SANTORINI, Greece — Toronto-based ChondroGene will soon release a database that links gene expression found in blood cells with disease states, to be followed by biomarker diagnostic kits based on data generated using the approach.
The technology — which Choong-Chin Liew, ChondroGene co-founder and cheif scientist, and director of the Cardiovascular Genome Center at the Brigham and Women’s Hospital at Harvard Medical School, calls the “sentinel principle” — may enable researchers to detect disease and monitor drug response through blood cell gene expression analysis, Liew told attendees at the 3rd annual meeting of the International Society of Pharmacogenomics, held here last week.
Nucleated blood cells, rather than traditional biopsied tissue samples are the focus of Liew’s sentinel. Blood comes into contact with nearly all human tissues, and cellular crosstalk changes the gene expression patterns in blood’s component cells, patterns that researchers — and eventually clinicians — can read to assess disease and drug response, said Liew.
“In coronary artery disease, in blood extractions from patients undergoing angioplasty, you can really see a different gene expression in whole blood RNA samples,” Liew said during the meeting. “The hematopoietic system becomes a mirror that reflects what is going on. You look at the mirror to see the phenotype. It is in between basic information and dynamic information. So, you have to come up with a technology that lets you detect this,” Liew said.
In his lecture, Liew concentrated on his laboratory’s use of microarray technology to profile gene expression in dilated cardiomyopathy, hypertrophic cardiomyopathy, and Chagas’ disease. With real-time RT-PCR, his lab revealed DCM and HCM to be “linked to dysregulation in force transmission pathways,” said Liew.
He classified DCM as a “cytoskeletalopathy” and HCM as a “sarcomyopathy.” Chagas’ disease, a heart condition that appears in people previously infected by a particular parasite, is a “cytokinopathy,” in which chronic exposure to cytokines results in myocardial damage and inflammation-induced gene expression, he said.
ChondroGene performs in-house gene expression studies with its human cartilage-specific ChondroChip cDNA microarray and Affymetrix’s whole-genome arrays to find biomarkers for “life-altering” diseases, said ChondroGene CEO K. Wayne Marshall.
But “soon” ChondroGene will launch “a very big database relating a large number of diseases” to gene expression based on sentinel principle data, said Liew.
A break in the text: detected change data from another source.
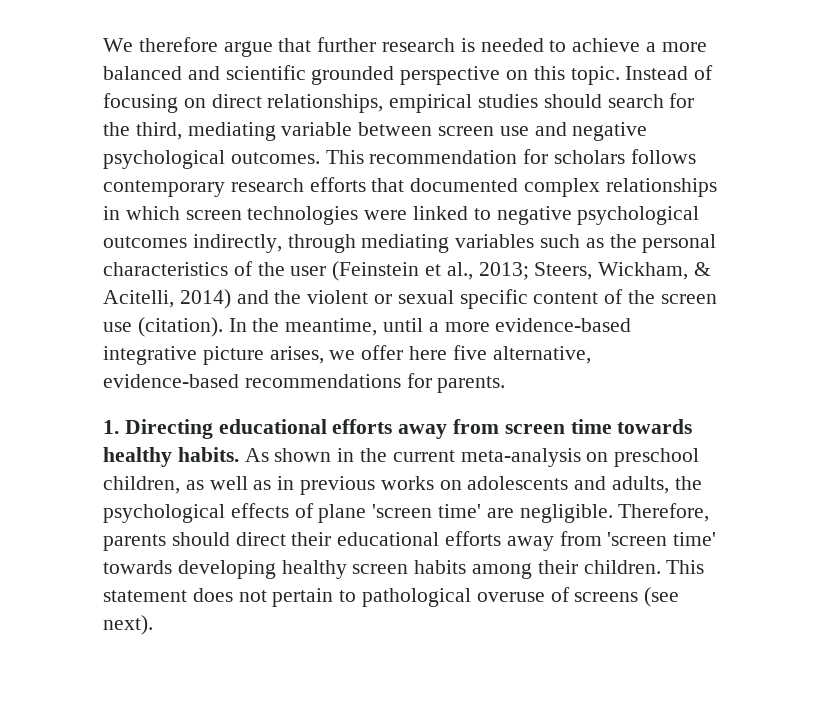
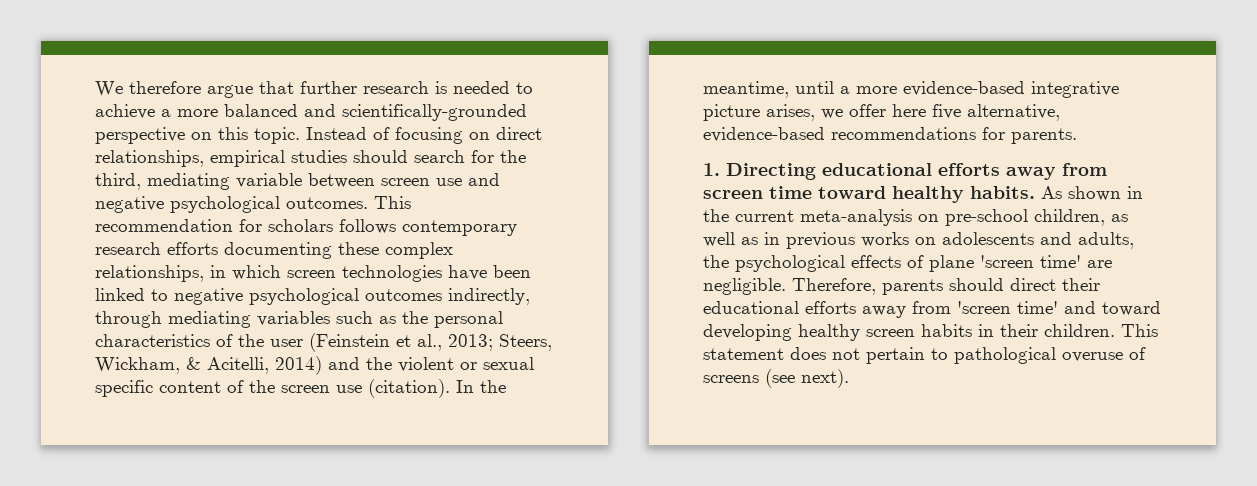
- We therefore argue that further research is needed to achieve a more balanced and scientific grounded perspective on this topic.
+ We therefore argue that further research is needed to achieve a more balanced and scientifically-grounded perspective on this topic.
- This recommendation for scholars follows contemporary research efforts that documented complex relationships in which screen technologies were linked to negative psychological outcomes indirectly, through mediating variables such as the personal characteristics of the user (Feinstein et al., 2013; Steers, Wickham, & Acitelli, 2014) and the violent or sexual specific content of the screen use (citation).
+ This recommendation for scholars follows contemporary research efforts documenting these complex relationships, in which screen technologies have been linked to negative psychological outcomes indirectly, through mediating variables such as the personal characteristics of the user (Feinstein et al., 2013; Steers, Wickham, & Acitelli, 2014) and the violent or sexual specific content of the screen use (citation).
- 1. Directing educational efforts away from screen time towards healthy habits.
+ 1. Directing educational efforts away from screen time toward healthy habits.
- As shown in the current meta-analysis on preschool children, as well as in previous works on adolescents and adults, the psychological effects of plane 'screen time' are negligible.
+ As shown in the current meta-analysis on pre-school children, as well as in previous works on adolescents and adults, the psychological effects of plane 'screen time' are negligible.
- Therefore, parents should direct their educational efforts away from 'screen time' towards developing healthy screen habits among their children.
+ Therefore, parents should direct their educational efforts away from 'screen time' and toward developing healthy screen habits in their children.

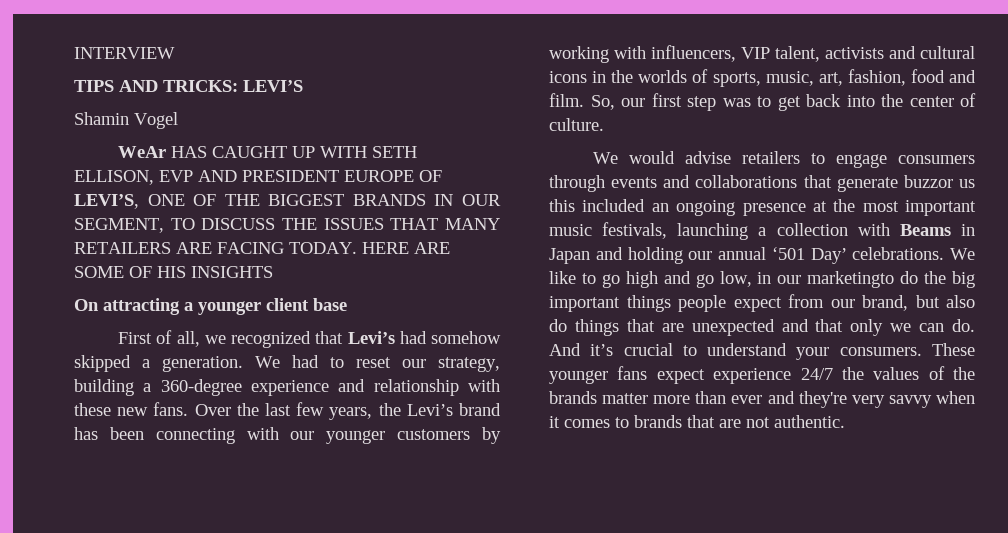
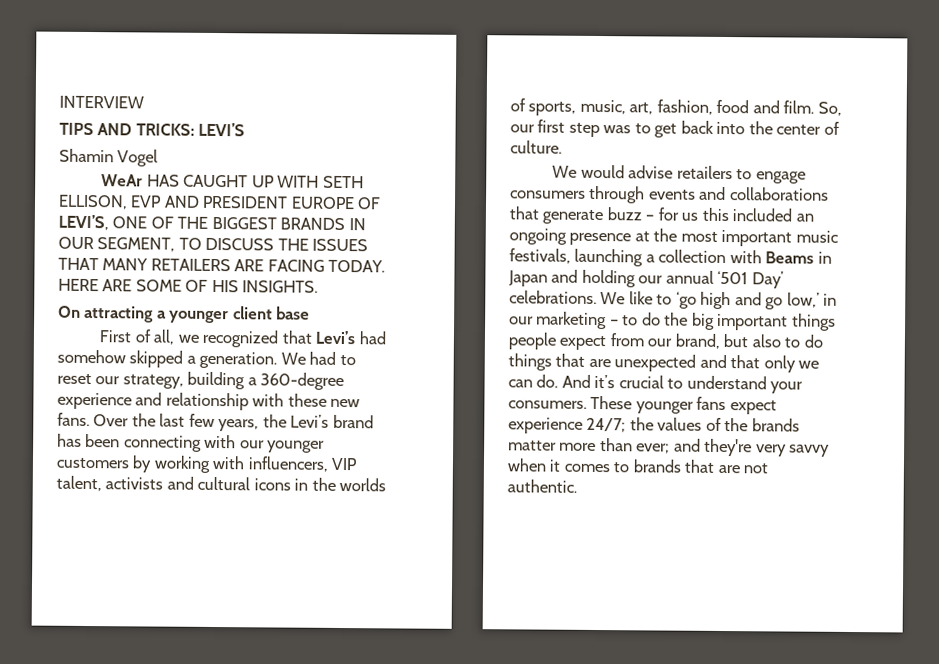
- HERE ARE SOME OF HIS INSIGHTS
+ HERE ARE SOME OF HIS INSIGHTS.
- We would advise retailers to engage consumers through events and collaborations that generate buzzor us this included an ongoing presence at the most important music festivals, launching a collection with Beams in Japan and holding our annual ‘501 Day’ celebrations.
+ We would advise retailers to engage consumers through events and collaborations that generate buzz – for us this included an ongoing presence at the most important music festivals, launching a collection with Beams in Japan and holding our annual ‘501 Day’ celebrations.
- We like to go high and go low, in our marketingto do the big important things people expect from our brand, but also do things that are unexpected and that only we can do.
+ We like to ‘go high and go low,’ in our marketing – to do the big important things people expect from our brand, but also to do things that are unexpected and that only we can do.
- These younger fans expect experience 24/7 the values of the brands matter more than ever and they're very savvy when it comes to brands that are not authentic.
+ These younger fans expect experience 24/7; the values of the brands matter more than ever; and they're very savvy when it comes to brands that are not authentic.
Slated for release in about a year — initially as a research-only product — is an osteoarthritis quantitative RT-PCR gene-expression kit the company is developing with Pfizer.
“If we decide to go through the [US Food and Drug Administration] it will take perhaps five years. We are in the process to go through the FDA,” said Liew. He declined to say when the company would file with the agency.
Additionally, the company is “processing” a human gene chip containing full cDNA probes of all 30,000 genes, said Liew. The chip was developed for in-house research at ChondroGene, with the advantage that full cDNA copies of a gene can be produced “immediately” after an important gene is identified, he added. “You can very quickly reproduce the protein, and you can use it very quickly, generate an antibody, et cetera,” said Liew.
Whether the chip will be launched as a product depends on the market, which is dominated by Affymetrix and Agilent, said Liew.
Marshall said the company was not yet ready to discuss any upcoming products, but he mentioned the company’s Oct. 27 presentation at the Rodman and Renshaw Techvest 6th Annual Healthcare Conference.
Other projects are on the horizon involving collaborations with different pharmaceutical companies, said Liew. “Once we really get this type of technology working, it’s really important that we leap to clinical trials. If a pharma company wants to set up a Phase II, it might be the best way to isolate expressed genes related to drug action,” he said.
In his research of disease-related genes, Liew views “all cell interactions” by looking at the expression patterns of all 30,000 human genes, he said. Most of these clearly are not related to disease states, so he examines the blood of a “huge” number of patients to find out which are consistently “important,” Liew added.
Using this broad method, Liew and colleagues at ChondroGene are working with Pfizer to study biomarkers related to osteoarthritis, and they have discovered several T-cell specific genes correlated with the disease, said Liew. “We are the only companies doing this,” he said.
Even though joints are very well insulated from the circulatory system, the hematopoietic system can reflect disease stages very well, said Liew. In osteoarthritis, you determine the damage using X-rays or a biopsy sample, but the method he and colleagues have developed can detect damage earlier, he added.
With sensitive enough biomarkers, and early osteoarthritis detection, doctors will be able to prescribe anti-inflammatory drugs at lower doses, said Liew. “If you can detect any disease at an early stage, the cost of treatment will be much cheaper, and it is much, much easier to get the person to recover or to delay the onset of disease,” he said.
The ultimate goal is to find genes most important to a disease, and in Phase II clinical trials, test those genes alongside drug response to see “whether they respond or how effective they are.”